O resto do artigo é dedicado à descrição das atribuições do ouvidor, ou ouvidora, entre as quais cito apenas uma, por me parecer suficiente, no espaço deste texto, para ilustrar a razão de ser do cargo: “VII - apurar, por iniciativa própria ou quando provocado: a) atos, fatos ou omissões de órgãos ou agentes da Administração Pública Municipal direta, indireta ou fundacional, que impliquem o exercício ilegítimo, inconveniente ou inoportuno de suas funções ou com ofensas aos princípios da Administração Pública”.

            Tenho a Câmara de Petrópolis, onde exerci um mandato de vereador há décadas passadas, em muito baixa conta. O Legislativo é o principal Poder do Município pois fiscaliza as ações do Executivo, e o contrário não acontece. Dá posse ao Prefeito e pode até vir a cassar o seu mandato, não sendo as recíprocas verdadeiras. A Câmara, sempre através da maioria de seus vereadores, tal como definida pela LOM, acolhe ou rejeita os projetos de lei oriundos do Executivo. No caso em tela, poderiam os Vereadores propor e votar uma Emenda à LOM, alterando ou suprimindo o teor do Capítulo, se este lhes parecesse inconveniente. Não o fazendo, mandaria a democracia que o executassem fielmente, tal como usam mandar o povo fazer em relação às pilhas de mandamentos que remetem para sanção ou promulgam. Pois, no caso, entenderam nossos edis preferível descartar a determinação sem suprimi-la, pois poderia o povo, usualmente passivo, aborrecer-se com tamanha desfaçatez e cobrar o preço em eleições futuras.

            Ainda no mandato do prefeito Paulo Gratacós, quando fora aprovado e promulgado o texto da LOM, foi eleita a primeira Ouvidora do Povo a Irmã Íris Venchiarutti, da Igreja Católica. Cumpriu o seu mandato, foi reeleita e cumpriu o segundo período. Já então, haviam os vereadores percebido alguns pontos que lhe apareciam como insuportáveis: o ouvidor do povo (ou ouvidora) era visto pela população como um super-vereador, pois desempenhava funções semelhantes, quando não mais amplas, sem perceber remuneração nem beneficiar-se de toda a parafernália de benesses que a edilidade julga indispensável. Quisesse candidatar-se à Irmã Íris à um cargo eletivo, disporia de uma simpatia popular a que nenhum vereador poderia pretender. A comparação entre a ação da ouvidora com o desempenho habitual dos vereadores era acachapante; cedo ou tarde o eleitorado dar-se-ia conta que mais valia um membro da população consciente indicado por entidades, que quinze edis selecionados por organizações a que chamamos de partidos.

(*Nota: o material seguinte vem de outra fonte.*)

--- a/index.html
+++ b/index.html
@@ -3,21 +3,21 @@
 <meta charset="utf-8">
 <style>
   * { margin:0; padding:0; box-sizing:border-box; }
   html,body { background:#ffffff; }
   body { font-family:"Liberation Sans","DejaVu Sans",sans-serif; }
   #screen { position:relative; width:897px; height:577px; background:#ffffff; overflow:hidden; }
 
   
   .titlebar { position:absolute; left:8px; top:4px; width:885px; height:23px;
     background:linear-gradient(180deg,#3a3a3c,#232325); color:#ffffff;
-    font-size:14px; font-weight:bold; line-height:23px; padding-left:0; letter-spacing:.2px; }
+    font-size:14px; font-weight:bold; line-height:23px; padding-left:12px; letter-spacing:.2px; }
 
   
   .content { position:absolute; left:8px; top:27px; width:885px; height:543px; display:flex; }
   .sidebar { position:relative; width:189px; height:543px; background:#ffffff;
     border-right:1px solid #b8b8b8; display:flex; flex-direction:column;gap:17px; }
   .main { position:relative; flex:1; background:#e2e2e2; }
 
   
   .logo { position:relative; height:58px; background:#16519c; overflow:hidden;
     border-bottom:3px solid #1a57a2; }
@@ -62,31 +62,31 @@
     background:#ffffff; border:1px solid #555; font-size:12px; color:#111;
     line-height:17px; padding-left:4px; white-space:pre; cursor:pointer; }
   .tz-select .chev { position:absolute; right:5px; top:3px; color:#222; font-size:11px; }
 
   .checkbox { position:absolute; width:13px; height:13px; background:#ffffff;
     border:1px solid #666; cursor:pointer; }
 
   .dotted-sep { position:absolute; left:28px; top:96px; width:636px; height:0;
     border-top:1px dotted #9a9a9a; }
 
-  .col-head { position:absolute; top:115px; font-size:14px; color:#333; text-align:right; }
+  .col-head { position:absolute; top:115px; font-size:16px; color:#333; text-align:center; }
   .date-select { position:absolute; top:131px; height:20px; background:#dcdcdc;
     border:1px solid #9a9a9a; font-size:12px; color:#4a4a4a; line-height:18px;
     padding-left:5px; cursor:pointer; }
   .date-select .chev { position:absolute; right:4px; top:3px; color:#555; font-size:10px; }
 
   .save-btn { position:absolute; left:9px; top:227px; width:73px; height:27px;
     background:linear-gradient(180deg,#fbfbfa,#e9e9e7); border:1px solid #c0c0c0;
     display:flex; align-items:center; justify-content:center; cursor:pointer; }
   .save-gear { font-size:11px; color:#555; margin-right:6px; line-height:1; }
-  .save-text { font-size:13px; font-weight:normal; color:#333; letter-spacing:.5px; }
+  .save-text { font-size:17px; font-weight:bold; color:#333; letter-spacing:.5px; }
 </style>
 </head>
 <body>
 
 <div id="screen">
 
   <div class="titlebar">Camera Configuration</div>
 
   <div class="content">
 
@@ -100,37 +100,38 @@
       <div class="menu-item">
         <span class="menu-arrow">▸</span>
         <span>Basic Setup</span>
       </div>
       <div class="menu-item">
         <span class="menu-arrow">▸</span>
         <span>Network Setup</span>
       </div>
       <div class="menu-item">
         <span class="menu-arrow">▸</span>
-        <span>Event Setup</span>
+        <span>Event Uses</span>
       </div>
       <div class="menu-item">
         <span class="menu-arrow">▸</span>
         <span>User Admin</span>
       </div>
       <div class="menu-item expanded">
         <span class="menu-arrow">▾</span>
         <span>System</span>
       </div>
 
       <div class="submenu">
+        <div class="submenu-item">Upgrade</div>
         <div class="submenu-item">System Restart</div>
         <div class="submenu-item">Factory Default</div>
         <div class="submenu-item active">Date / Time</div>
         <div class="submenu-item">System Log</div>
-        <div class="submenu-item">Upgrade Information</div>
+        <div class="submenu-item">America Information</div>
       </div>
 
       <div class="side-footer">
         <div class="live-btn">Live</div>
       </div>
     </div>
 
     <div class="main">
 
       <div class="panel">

            Pois nunca mais se elegeu um Ouvidor do Povo em Petrópolis. Primeiro, tentaram os parlamentares municipais desmoralizar o nobre cargo, elegendo um candidato encomendado que não reunia as mínimas condições para o exercício da Ouvidoria. Constatando que a esparrela não convencia ao mais ingênuo dos munícipes, pois simplesmente nunca mais procederam nosso estimados vereadores à uma chamada para que as entidades apresentassem seus candidatos, conforme a LOM. E assim puseram o belo “avanço” em hibernação.

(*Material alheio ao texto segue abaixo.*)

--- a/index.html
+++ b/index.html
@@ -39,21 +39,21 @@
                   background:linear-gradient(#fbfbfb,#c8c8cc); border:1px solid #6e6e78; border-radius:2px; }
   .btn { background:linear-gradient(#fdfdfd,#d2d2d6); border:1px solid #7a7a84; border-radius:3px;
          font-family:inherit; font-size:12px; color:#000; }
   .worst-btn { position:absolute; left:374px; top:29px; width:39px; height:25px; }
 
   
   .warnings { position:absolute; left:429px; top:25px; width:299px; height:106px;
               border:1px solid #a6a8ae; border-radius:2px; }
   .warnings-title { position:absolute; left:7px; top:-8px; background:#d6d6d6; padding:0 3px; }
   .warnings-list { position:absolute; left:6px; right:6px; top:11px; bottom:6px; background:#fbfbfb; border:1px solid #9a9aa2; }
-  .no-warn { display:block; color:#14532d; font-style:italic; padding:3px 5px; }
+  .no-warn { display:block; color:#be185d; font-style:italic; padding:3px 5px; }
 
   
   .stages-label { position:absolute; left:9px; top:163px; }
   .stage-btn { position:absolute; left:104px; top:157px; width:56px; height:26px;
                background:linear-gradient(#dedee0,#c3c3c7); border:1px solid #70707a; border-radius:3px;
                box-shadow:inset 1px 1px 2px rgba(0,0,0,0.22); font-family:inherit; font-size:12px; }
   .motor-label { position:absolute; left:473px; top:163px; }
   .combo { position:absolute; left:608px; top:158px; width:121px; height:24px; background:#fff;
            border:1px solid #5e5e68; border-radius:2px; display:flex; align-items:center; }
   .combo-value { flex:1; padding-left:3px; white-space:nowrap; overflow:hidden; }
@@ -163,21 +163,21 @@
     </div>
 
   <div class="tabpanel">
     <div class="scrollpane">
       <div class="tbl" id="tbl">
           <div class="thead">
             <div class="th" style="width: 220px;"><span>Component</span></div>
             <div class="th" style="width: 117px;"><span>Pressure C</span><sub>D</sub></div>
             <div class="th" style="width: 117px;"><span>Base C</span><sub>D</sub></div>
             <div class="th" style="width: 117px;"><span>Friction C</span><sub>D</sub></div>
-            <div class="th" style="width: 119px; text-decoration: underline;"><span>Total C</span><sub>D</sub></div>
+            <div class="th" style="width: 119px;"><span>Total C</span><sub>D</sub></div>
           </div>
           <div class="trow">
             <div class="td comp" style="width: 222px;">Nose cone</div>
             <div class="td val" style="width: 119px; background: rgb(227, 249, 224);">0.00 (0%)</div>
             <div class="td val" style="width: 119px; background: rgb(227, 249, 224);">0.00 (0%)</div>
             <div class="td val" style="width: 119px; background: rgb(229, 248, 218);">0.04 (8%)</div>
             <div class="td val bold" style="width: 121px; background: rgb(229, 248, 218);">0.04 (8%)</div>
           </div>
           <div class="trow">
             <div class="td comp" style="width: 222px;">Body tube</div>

            Poderá este procedimento ser rotulado como democrático? A quem poderia ou deveria o povo recorrer para que a LOM fosse cumprida? Já tive ensejo de levantar um tema diante do MP-RJ e receber, em resposta, a informação que o controle do processo legislativo não é competência do MP. Por óbvio, inclino-me, mas fica a pergunta: e de qual Órgão será a competência? Não se trata de um ilícito, apenas do perverso e covarde recurso chamado “corpo mole”, que deveria ser sancionado nas urnas, se o povo pudesse apresentar os seus candidatos sem a barreira representada pelo monopólio partidário.

            Eis um exemplo de como são diversos os conceitos da democracia-tése e da democracia-real, que é servida ao povo de norte a sul do país. Fica o registro, certificado pela memória de um contemporâneo dos fatos antes que se percam de vez. Enquanto o nosso modelo de democracia for este elaborado por partidos para o seu uso e deleite, teremos Câmaras parecidas com esta nossa, rasteirinha de dar dó. O modelo mudará, mas o povo terá de ultrapassar mil barreiras antes de poder usufruir do poder que dele mesmo “emana”. Na prática, e com todo o respeito, pois sim.